* [YOUR OBJECTIVE]
In the records that follow, find the line with "scram b -j 6"; from there, retype every line exactly through the line with "- The available", which also belongs to the answer.
RECORDS TO USE: Begin
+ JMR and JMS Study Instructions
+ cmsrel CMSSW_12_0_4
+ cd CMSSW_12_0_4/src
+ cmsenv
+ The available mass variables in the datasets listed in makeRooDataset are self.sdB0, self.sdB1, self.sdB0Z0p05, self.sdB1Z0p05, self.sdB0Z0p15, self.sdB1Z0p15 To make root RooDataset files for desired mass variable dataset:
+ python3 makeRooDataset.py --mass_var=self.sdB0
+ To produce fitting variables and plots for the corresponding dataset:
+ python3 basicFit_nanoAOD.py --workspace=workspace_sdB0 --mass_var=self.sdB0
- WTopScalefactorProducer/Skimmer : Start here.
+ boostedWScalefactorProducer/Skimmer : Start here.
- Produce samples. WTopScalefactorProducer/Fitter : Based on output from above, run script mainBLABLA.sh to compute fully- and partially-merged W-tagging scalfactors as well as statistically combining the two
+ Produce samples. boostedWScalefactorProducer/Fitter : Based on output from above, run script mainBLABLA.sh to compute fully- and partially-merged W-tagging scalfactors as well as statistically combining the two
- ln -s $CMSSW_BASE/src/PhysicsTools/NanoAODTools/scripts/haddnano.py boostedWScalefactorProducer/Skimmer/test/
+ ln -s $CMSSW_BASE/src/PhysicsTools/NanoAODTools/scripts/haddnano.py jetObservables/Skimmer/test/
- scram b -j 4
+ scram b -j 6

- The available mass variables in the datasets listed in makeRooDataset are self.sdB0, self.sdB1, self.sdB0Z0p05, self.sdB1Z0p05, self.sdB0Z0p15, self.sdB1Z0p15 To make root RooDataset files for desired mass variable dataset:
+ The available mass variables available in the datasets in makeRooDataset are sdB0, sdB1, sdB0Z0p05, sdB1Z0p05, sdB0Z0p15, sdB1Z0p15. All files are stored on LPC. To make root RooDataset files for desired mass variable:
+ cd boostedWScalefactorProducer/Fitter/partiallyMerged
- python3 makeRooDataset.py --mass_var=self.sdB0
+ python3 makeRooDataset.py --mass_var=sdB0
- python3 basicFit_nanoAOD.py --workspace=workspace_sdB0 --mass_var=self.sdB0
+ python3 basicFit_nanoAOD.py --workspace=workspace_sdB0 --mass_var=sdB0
RECORDS TO USE: End
* [RESPONSE TO THE TASK]
+ scram b -j 6

- The available mass variables in the datasets listed in makeRooDataset are self.sdB0, self.sdB1, self.sdB0Z0p05, self.sdB1Z0p05, self.sdB0Z0p15, self.sdB1Z0p15 To make root RooDataset files for desired mass variable dataset:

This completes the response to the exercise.